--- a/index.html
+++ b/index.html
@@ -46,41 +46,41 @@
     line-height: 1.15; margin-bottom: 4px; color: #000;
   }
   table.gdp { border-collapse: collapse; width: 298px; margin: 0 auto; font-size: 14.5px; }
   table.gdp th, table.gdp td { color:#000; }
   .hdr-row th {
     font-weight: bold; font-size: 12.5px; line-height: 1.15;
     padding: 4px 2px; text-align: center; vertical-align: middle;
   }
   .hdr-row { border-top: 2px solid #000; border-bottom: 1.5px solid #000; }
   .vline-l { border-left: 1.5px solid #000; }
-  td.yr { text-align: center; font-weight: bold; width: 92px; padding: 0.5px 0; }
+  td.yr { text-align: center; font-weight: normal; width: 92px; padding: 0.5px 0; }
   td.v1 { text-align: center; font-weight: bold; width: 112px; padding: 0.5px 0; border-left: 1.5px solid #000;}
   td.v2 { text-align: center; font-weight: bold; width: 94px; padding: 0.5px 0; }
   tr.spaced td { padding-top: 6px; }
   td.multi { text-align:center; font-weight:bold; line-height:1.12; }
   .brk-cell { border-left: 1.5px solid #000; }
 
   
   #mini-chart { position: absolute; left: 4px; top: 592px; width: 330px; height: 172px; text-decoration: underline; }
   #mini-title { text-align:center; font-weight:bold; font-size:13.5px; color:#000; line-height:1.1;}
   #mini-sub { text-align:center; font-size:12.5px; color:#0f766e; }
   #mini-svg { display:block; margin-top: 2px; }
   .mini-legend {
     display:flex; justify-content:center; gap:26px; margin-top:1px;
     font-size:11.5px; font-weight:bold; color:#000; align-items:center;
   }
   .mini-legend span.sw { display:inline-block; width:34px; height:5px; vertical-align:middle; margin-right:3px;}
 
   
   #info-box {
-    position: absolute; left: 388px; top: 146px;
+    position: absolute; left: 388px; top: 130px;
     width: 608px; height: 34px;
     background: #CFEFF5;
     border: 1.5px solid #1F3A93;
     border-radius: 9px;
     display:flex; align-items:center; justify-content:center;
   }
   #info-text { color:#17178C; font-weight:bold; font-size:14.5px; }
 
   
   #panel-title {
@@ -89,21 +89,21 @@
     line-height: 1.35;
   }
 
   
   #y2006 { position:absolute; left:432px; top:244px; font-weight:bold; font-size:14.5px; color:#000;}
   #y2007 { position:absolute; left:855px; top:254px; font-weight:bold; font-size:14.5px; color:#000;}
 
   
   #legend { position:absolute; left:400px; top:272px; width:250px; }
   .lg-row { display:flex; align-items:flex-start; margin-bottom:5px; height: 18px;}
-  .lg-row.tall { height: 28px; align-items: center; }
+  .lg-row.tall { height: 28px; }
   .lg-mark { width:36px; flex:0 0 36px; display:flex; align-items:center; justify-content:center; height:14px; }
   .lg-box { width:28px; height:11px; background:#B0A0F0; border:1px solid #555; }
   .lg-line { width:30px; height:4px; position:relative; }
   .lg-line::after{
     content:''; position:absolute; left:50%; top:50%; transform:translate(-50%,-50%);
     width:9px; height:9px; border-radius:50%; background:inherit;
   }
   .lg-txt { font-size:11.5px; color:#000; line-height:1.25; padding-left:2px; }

---------------

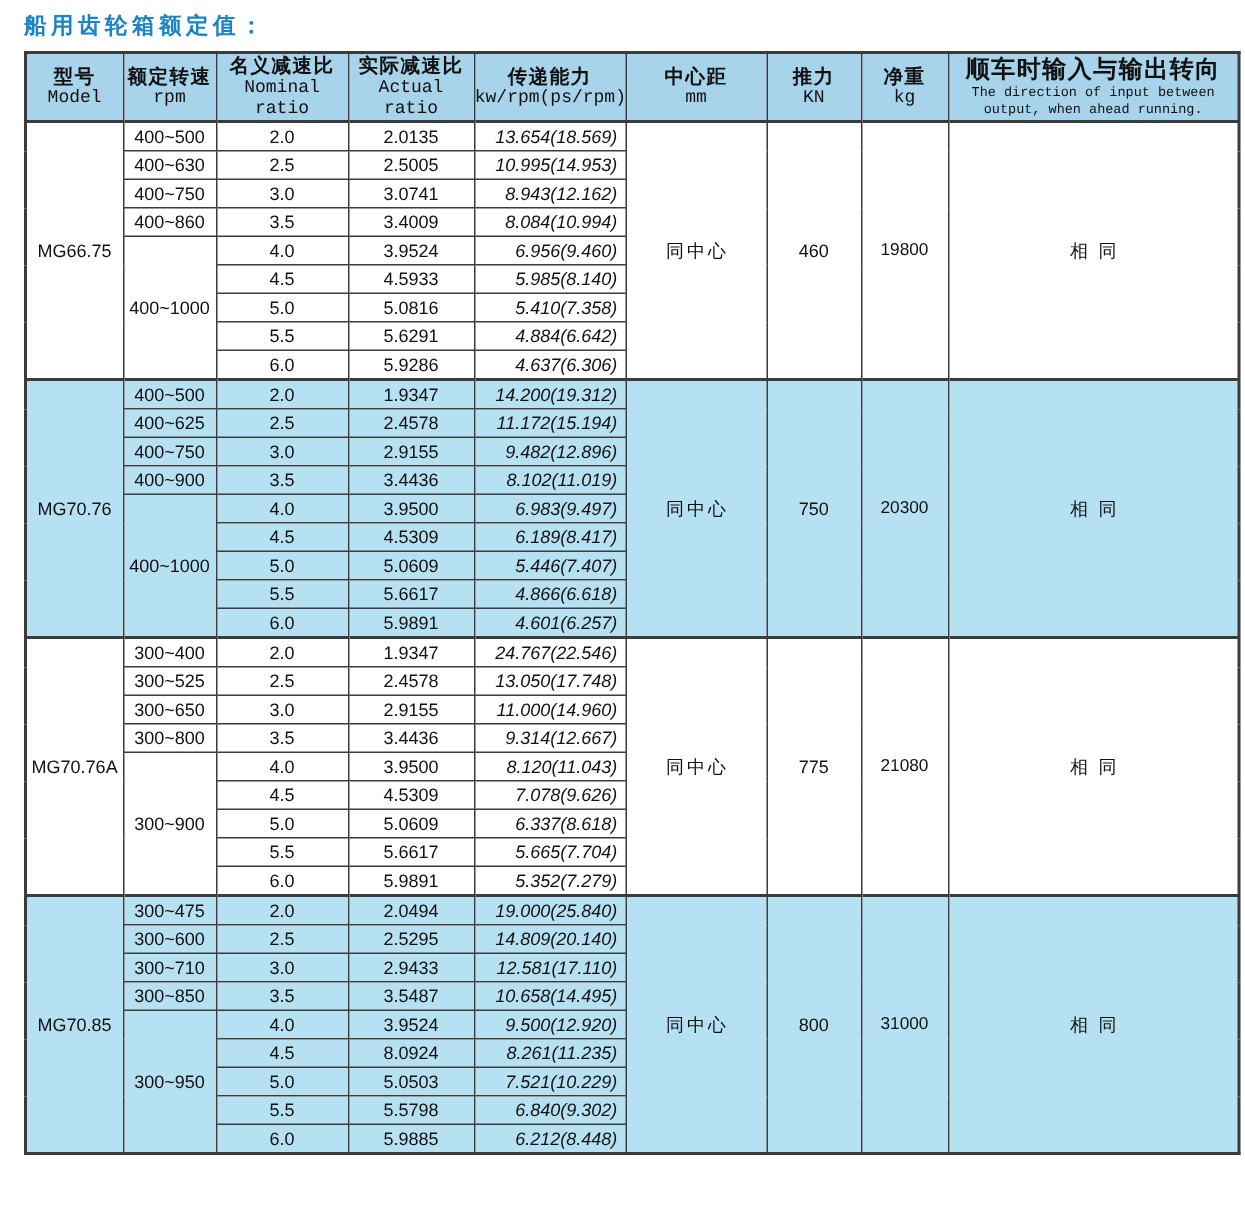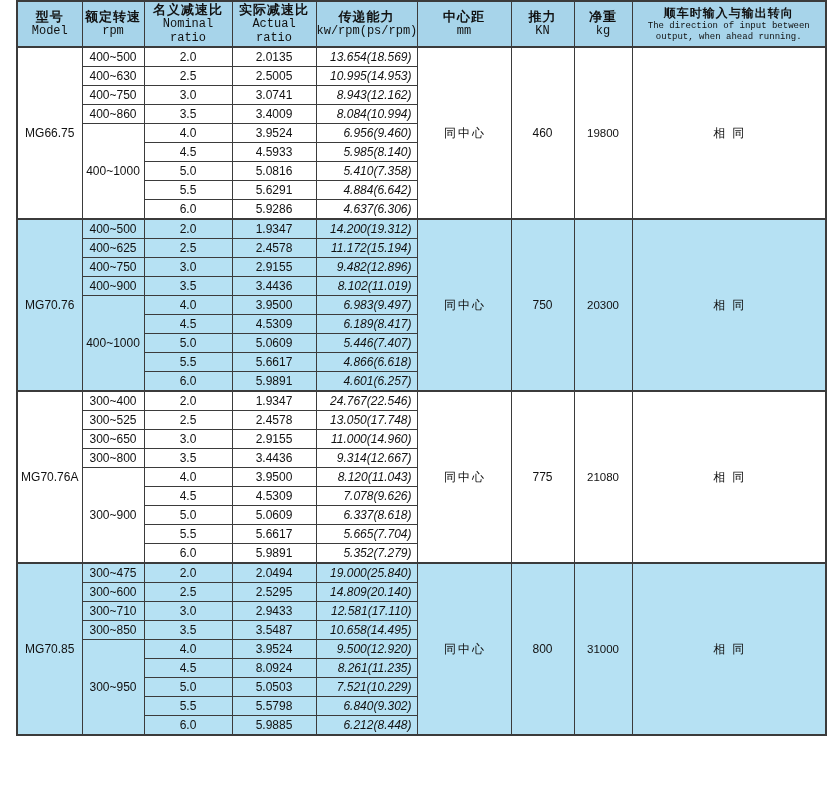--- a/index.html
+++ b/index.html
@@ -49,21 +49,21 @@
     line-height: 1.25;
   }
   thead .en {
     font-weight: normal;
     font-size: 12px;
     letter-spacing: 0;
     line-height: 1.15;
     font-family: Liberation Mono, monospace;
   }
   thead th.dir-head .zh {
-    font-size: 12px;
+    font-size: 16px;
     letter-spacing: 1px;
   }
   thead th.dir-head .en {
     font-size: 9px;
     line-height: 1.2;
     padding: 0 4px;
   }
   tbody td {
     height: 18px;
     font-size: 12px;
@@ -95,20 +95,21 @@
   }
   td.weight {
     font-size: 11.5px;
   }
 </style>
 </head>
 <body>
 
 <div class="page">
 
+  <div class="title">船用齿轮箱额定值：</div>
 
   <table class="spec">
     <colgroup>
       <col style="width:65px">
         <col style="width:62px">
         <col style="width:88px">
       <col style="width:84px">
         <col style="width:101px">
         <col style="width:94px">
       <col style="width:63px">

---------------

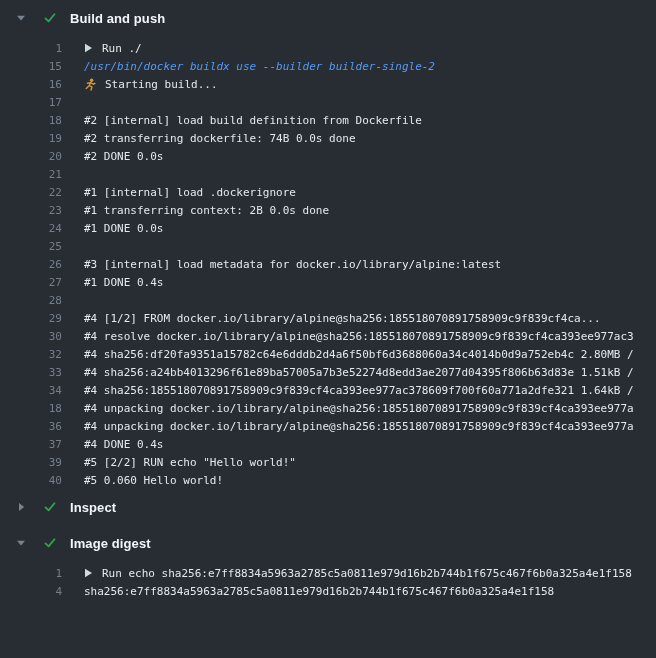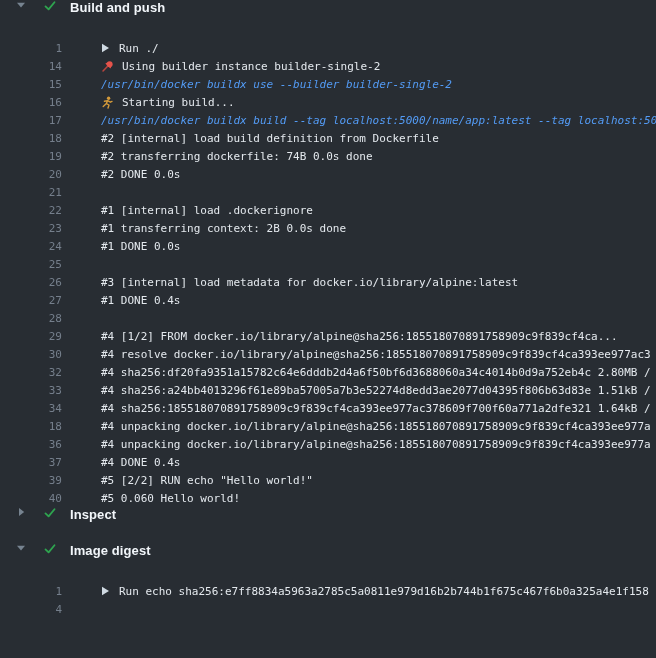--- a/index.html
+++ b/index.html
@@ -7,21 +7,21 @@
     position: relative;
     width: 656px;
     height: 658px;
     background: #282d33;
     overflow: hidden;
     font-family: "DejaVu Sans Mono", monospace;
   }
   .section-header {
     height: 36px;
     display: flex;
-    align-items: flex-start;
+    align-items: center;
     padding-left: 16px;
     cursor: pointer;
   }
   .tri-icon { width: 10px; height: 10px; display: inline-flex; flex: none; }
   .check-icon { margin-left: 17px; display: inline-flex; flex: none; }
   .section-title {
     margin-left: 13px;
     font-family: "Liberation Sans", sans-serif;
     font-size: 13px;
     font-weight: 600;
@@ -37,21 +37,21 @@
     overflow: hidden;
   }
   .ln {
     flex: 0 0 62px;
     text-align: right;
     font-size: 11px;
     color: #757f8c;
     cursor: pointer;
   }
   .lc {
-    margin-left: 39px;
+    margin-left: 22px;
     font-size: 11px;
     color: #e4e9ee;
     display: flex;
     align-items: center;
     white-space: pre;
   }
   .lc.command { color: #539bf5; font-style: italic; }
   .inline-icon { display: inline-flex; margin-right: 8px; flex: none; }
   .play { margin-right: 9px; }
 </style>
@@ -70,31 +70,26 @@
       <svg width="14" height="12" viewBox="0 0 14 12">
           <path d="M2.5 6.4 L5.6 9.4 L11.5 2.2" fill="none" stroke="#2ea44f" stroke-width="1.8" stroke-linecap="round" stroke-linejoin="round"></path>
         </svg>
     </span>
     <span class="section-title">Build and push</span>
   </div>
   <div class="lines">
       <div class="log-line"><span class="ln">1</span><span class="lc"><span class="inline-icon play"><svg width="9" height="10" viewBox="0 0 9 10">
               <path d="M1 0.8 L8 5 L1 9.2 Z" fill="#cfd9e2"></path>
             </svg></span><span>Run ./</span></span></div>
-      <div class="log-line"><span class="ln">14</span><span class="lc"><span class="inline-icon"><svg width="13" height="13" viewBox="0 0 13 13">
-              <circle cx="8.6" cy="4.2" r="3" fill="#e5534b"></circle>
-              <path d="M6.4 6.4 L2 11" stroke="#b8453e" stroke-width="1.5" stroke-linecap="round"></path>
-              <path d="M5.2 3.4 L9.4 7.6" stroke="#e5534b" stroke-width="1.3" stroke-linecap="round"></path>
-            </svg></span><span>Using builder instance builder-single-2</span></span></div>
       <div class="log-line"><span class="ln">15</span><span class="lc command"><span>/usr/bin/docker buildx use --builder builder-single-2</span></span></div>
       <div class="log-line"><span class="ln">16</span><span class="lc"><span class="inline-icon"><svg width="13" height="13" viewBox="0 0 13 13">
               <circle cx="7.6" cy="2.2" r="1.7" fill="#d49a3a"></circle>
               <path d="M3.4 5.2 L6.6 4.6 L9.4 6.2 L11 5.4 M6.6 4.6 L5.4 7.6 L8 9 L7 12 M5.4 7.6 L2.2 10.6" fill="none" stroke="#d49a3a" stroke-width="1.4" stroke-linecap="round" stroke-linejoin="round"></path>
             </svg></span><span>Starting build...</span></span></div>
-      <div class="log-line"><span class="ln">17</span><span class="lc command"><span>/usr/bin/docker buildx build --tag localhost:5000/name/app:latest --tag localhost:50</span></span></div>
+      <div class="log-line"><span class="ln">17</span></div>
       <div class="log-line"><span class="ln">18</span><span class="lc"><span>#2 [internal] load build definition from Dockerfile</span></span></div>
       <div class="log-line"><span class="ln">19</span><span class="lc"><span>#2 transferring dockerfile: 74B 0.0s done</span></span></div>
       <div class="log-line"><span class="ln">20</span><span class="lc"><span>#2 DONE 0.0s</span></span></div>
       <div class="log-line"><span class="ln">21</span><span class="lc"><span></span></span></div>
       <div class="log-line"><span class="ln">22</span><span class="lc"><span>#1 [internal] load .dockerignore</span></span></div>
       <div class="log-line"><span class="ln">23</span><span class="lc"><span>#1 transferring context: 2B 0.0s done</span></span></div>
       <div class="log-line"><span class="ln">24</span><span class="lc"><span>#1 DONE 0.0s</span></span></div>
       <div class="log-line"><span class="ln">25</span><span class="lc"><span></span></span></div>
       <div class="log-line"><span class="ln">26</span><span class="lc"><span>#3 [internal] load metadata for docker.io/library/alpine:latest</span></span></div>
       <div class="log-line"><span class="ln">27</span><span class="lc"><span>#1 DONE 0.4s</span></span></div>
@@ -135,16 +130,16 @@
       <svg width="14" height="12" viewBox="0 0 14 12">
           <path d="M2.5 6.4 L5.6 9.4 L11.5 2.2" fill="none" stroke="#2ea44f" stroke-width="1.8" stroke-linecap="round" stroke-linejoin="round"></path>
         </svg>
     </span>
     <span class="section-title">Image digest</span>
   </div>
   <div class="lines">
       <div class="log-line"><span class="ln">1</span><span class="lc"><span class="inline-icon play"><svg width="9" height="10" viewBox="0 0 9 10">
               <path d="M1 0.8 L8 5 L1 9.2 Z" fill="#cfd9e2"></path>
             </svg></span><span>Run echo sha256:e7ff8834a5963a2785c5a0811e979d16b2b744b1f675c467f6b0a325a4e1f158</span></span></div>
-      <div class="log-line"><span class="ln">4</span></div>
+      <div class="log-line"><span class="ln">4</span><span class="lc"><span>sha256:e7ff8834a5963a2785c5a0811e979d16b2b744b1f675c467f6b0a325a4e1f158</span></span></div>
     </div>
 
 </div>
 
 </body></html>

---------------

■ BRIEF ■
Could you filter the entries above for lines holding the string "mini" and copy them?

■ TASK SOLUTION ■
   #mini-chart { position: absolute; left: 4px; top: 592px; width: 330px; height: 172px; text-decoration: underline; }
   #mini-title { text-align:center; font-weight:bold; font-size:13.5px; color:#000; line-height:1.1;}
   #mini-sub { text-align:center; font-size:12.5px; color:#0f766e; }
   #mini-svg { display:block; margin-top: 2px; }
   .mini-legend {
   .mini-legend span.sw { display:inline-block; width:34px; height:5px; vertical-align:middle; margin-right:3px;}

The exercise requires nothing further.